The Other Internet

In this fantastic video, Dan Olson looks at the grossest parts of the publishing industry; the exploitation, the predatory behavior, the high tolerance of spam by publishing companies, and how grifters push freelance writers and voice actors into a gig economy nightmare.

Dan breaks down how these scams work—how they exploit people—but he goes one step further. He gets his hands dirty, and tries to keep pace with the ghost writers that are caught up in these scams by writing 1000 words a day, every day, for a whole month. He documents his experience to show precisely how these ghost writers are getting shafted and what kind of writing becomes of it.

Shocker! This whole system turns out to be a Jenga of grifts; one grift stacked on top of another, all the way down. It’s horrifying to me that there’s folks out there who spend their days trying to wrangle a quick buck out of the web like this and even more so that they’re joyfully exploiting freelancers like Dan describes.

When I first looked at the internet as a kid, I only saw this side of the web, and even then I thought it was all garbage. I could see how my family was using the internet as a grift, too. And outside of my family there seemed to be nothing on the web besides scams—I believed that the World Wide Web itself was a con. It was all advertising, spreadsheets full of stolen emails, spam, and viruses.

At thirteen I saw the internet as a human meat grinder of exploitation and I didn’t want any part of it. But videogames and books? They were free from the grift! I didn’t have the words to describe it then but I knew in my bones that Animorphs and Final Fantasy weren’t trying to steal my email address or credit card, they were trying to build something. They were clean, morally superior even, compared to this web of lies and deceit and desperation that I saw on the internet.

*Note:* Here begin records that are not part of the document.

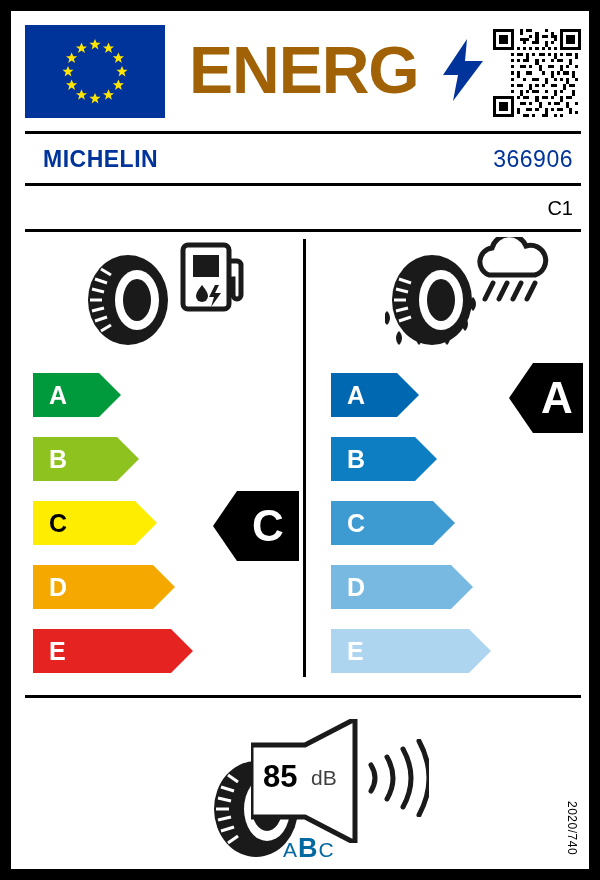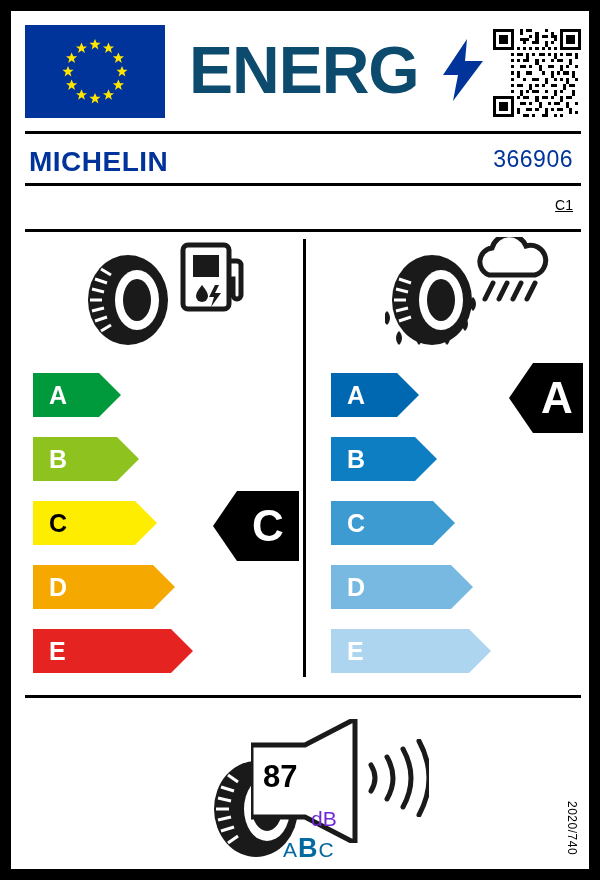"ENERG" .energ { color: #0c4a6e -> #a16207 }
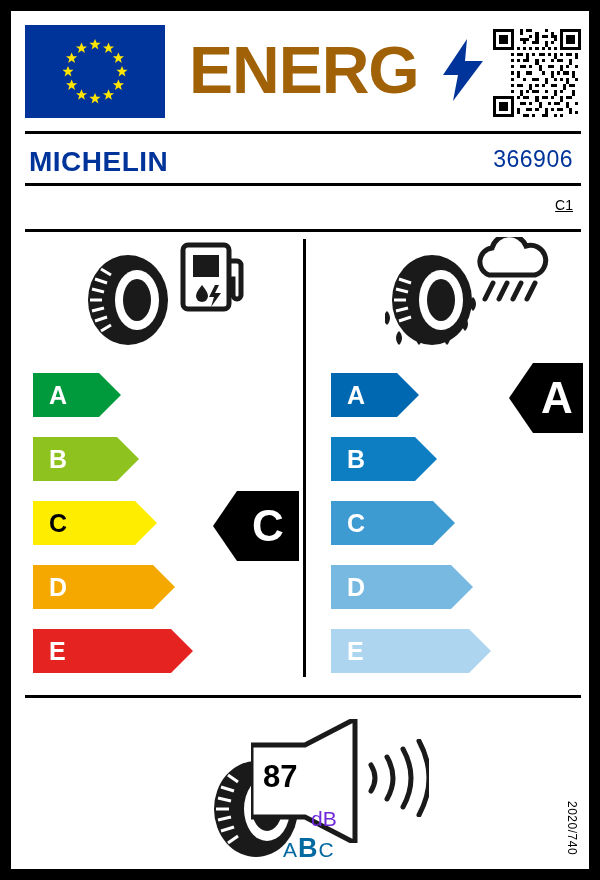"MICHELIN" .brand { font-size: 28px -> 23px; left: 18px -> 32px }
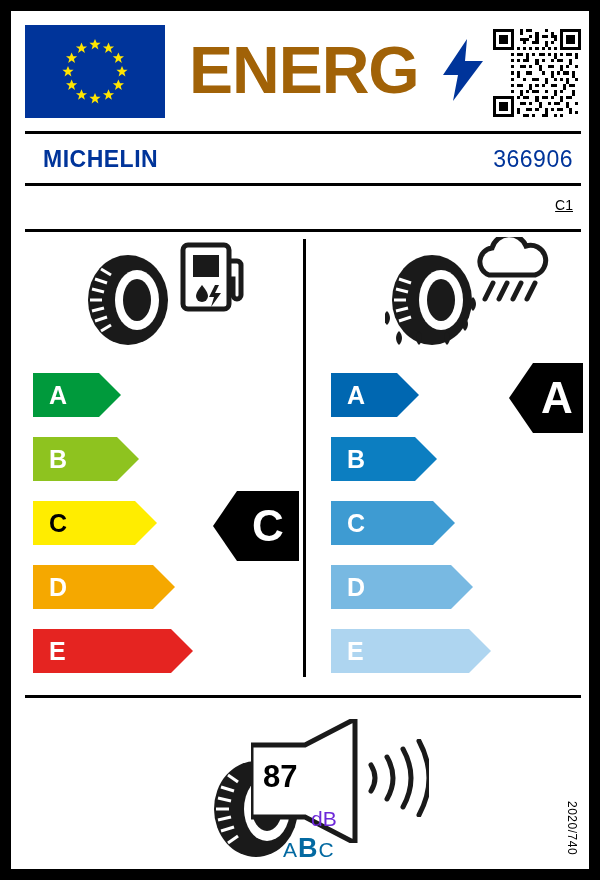"C1" .class { font-size: 14px -> 20px; text-decoration: underline -> none }
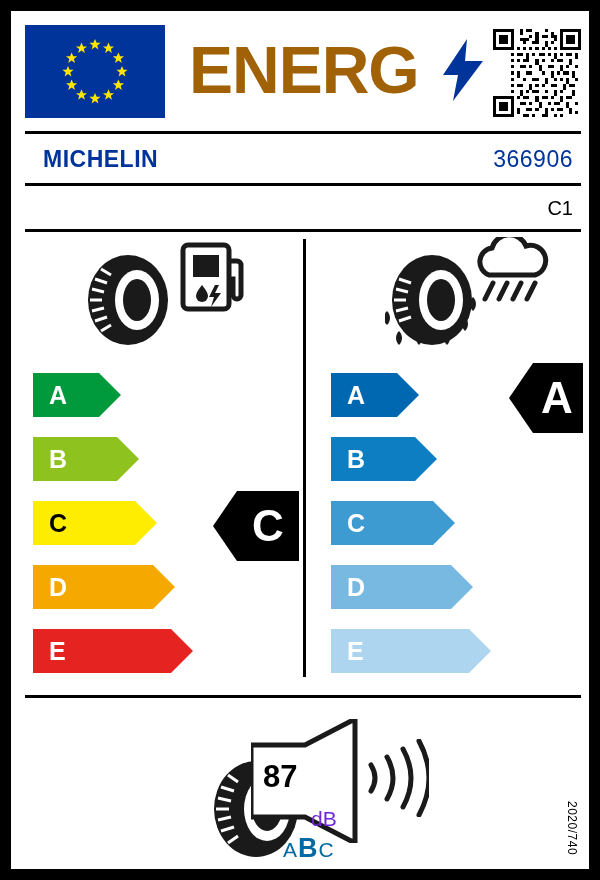"87" div.noise-db { text: 87 -> 85 }
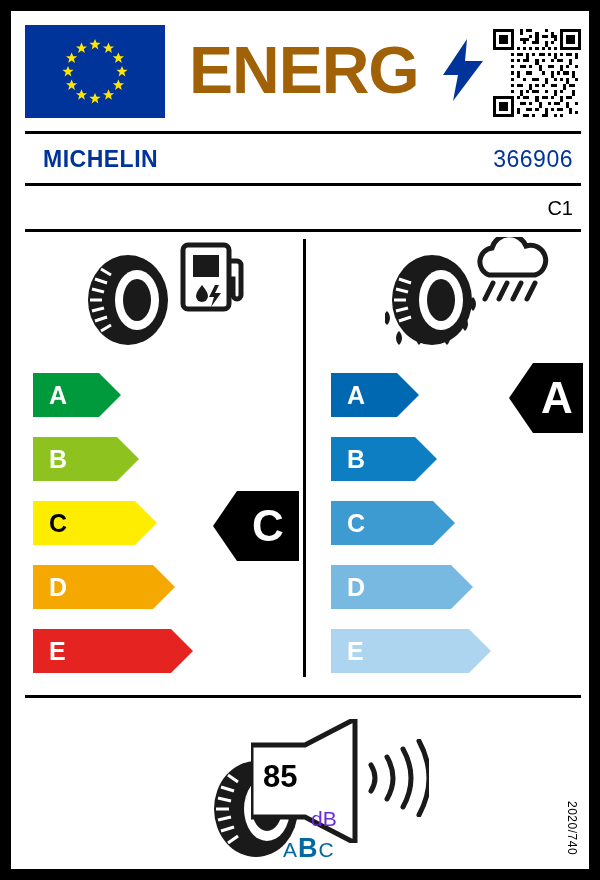"dB" .noise-unit { color: #6d28d9 -> #404040; top: 796px -> 755px }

It wasn’t until my early twenties that it clicked for me: the web doesn’t have to be like this! You don’t have to participate in the con! You can make websites that are joyous and funny and charming, websites that don’t contribute to the meat grinder. You don’t have to steal anyone’s email address or exploit and coerce folks into giving you money. The world wide web could be—if we imagined it correctly—more than money.

Above it, somehow.

Whenever I tell civilians that I’m a web designer I get the sense that they place me in that other category, that other internet I noticed as a kid. I can see it in their eyes: Ah, so you’re one of those spammers, huh? And I want to shout NO! I am on the side of Neopets forums and Geocities and uploading mp3s of shitty songs onto your iWeb website. I’m on the side of blogging and learning about ARIA roles and finding a small circle of nerds that you care about but you don’t know their full names. I’m a part of this other other Internet, where hustle isn’t about making a quick buck and stealing from people but building something new and exciting from your bedroom.

I feel such rage and animosity towards these people who con and cheat and steal. They look at this incredible thing we’ve built together—a world tethered by HTML—and see it as yet another tool for exploiting people.

And so, for the record, if I may, disrespectfully, unkindly, repeat myself once more: fuck this con, fuck this exploitation and lazy hustle, and fuck this enormous Jenga of grifts.